FCRA Bill sparks row in Lok Sabha

The Lok Sabha on Wednesday saw a heated debate as Minister of State for Home Affairs Nityanand Rai introduced the Foreign Contribution (Regulation) Amendment Bill, 2026, aimed at overhauling the regulatory framework for foreign-funded NGOs in India.
The legislation, cleared by the Union Cabinet last week, creates a “designated authority” empowered to seize, manage, and dispose of assets acquired with foreign contributions when an NGO’s FCRA registration is suspended, cancelled, surrendered, or not renewed.
Rai defended the bill, saying it targets misuse of foreign funds for forced religious conversions or personal gain, and stressed that around 16,000 organisations currently receive `22,000 crore annually in foreign contributions. The bill introduces fixed timelines for fund utilisation, automatic cessation of certificates, rationalised penalties, and prior Central Government approval before any investigation under the Act. It also broadens liability for trustees, directors, and governing-body members.

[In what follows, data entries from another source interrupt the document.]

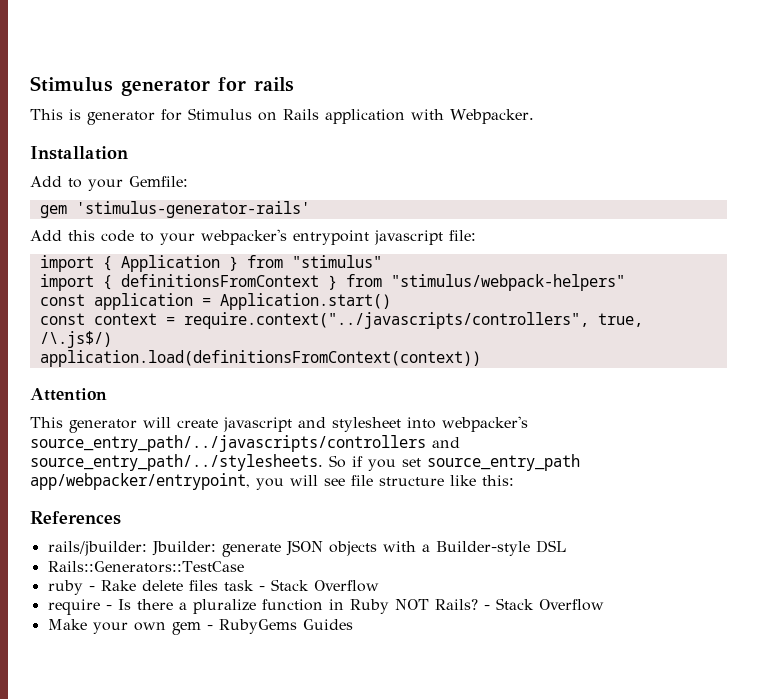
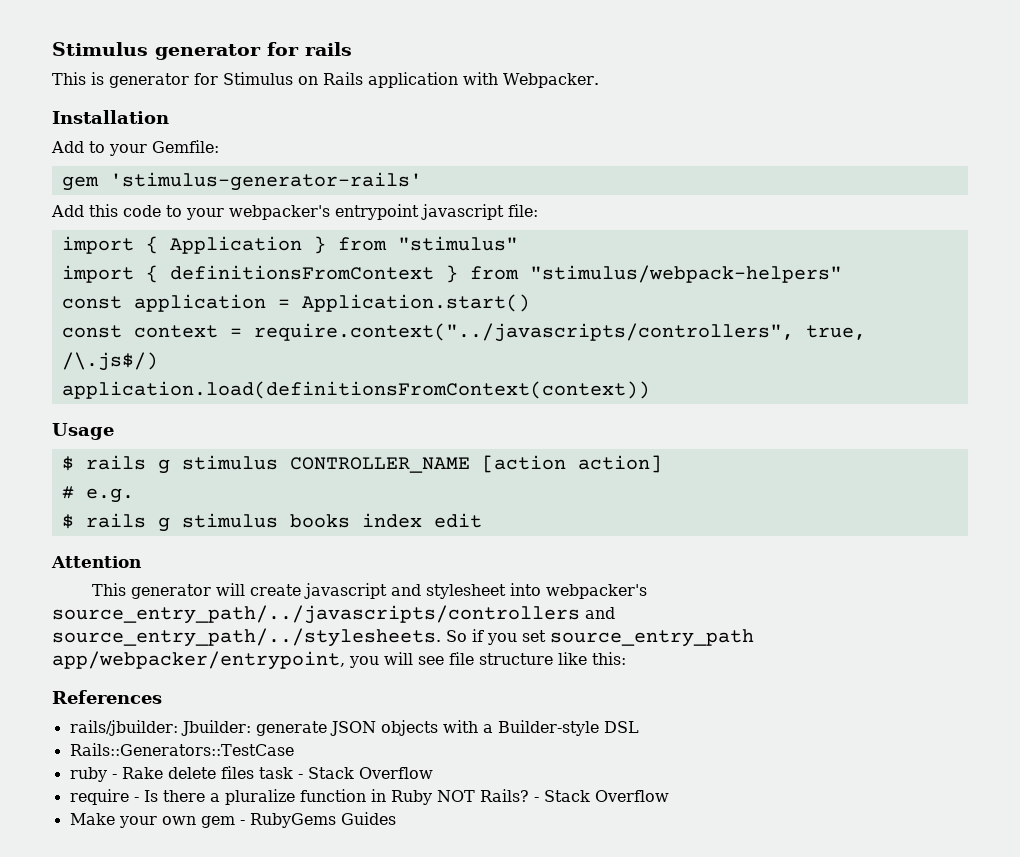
+ Usage
+ $ rails g stimulus CONTROLLER_NAME [action action]
+ # e.g.
+ $ rails g stimulus books index edit

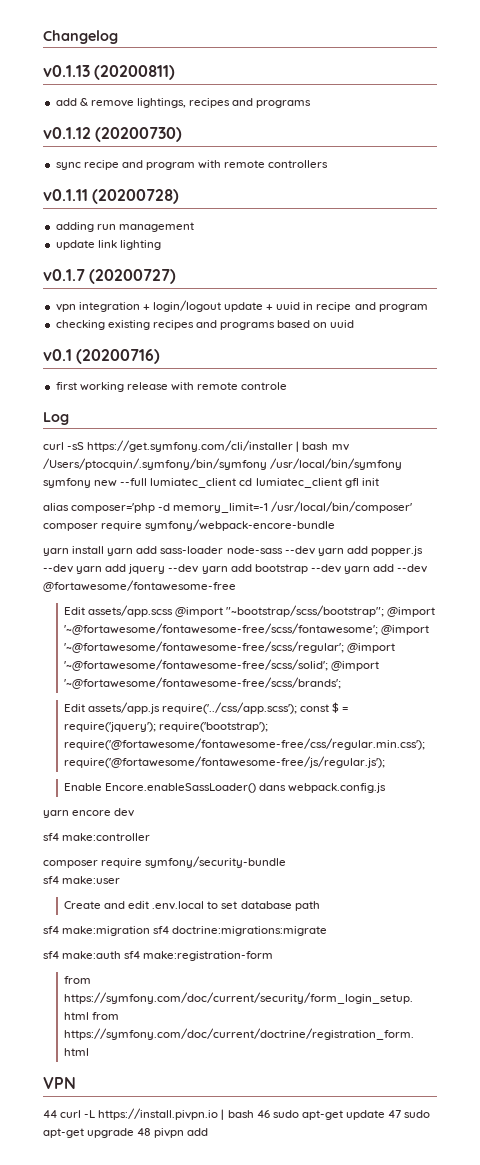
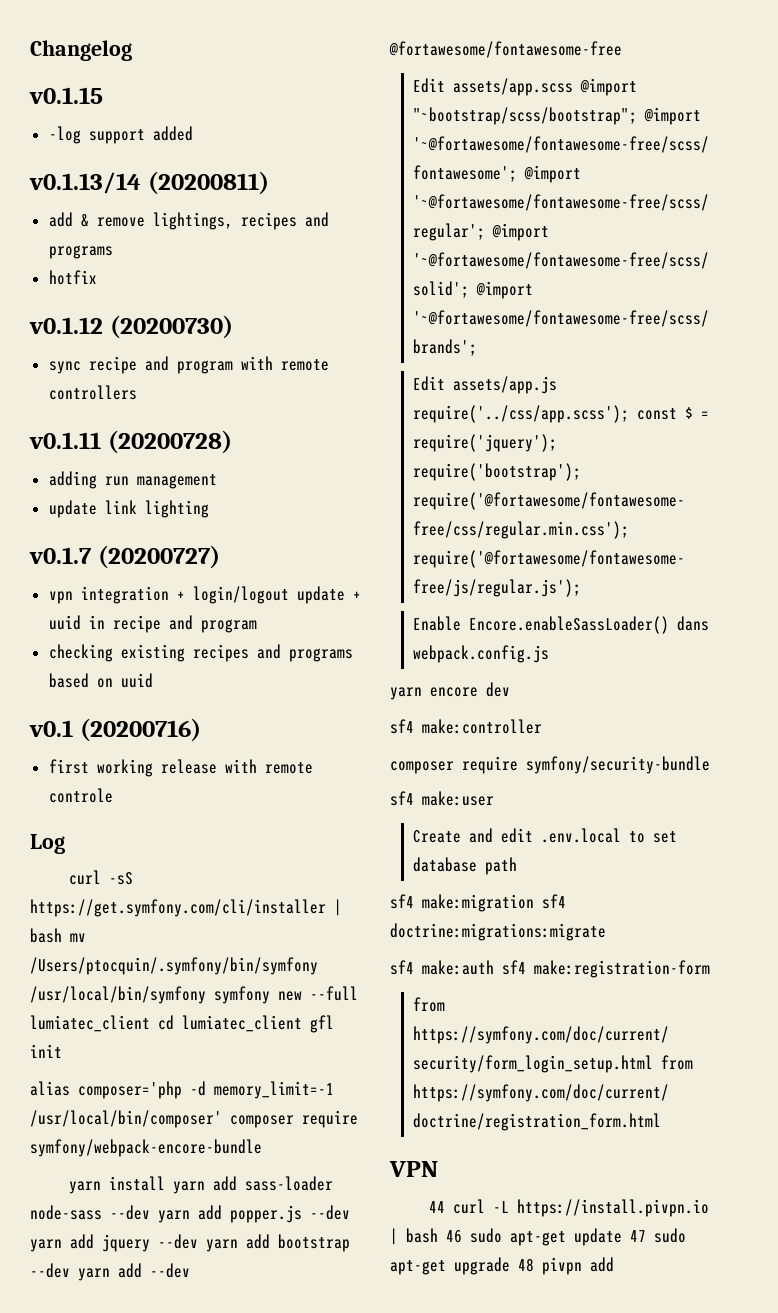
- v0.1.13 (20200811)
+ v0.1.15
+ -log support added
+ v0.1.13/14 (20200811)
+ hotfix

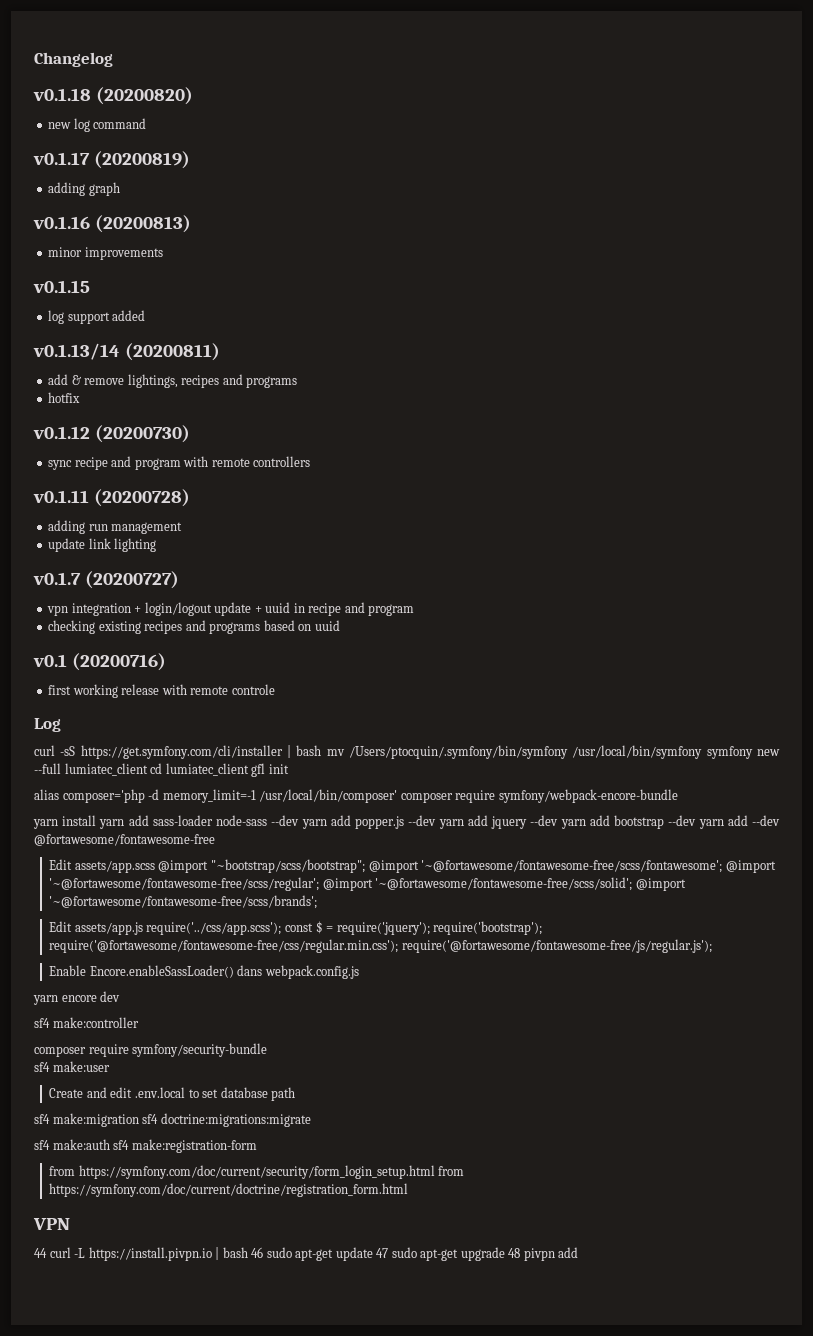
+ v0.1.18 (20200820)
+ new log command
+ v0.1.17 (20200819)
+ adding graph
+ v0.1.16 (20200813)
+ minor improvements
- -log support added
+ log support added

Critics, including Congress and Trinamool MPs, warned that the measure concentrates excessive power in the executive and could lead to quasi-expropriation of NGO assets, disproportionately affecting rights-based and policy-focused organisations. Supporters argue the amendments plug operational loopholes left after the 2020 revisions and ensure transparency, accountability, and protection against misuse, while aligning penalties with proportionality and easing judicial burden.
The 2026 Bill thus continues a trend toward centralised oversight of foreign-funded entities, balancing administrative clarity with concerns over civil-society autonomy.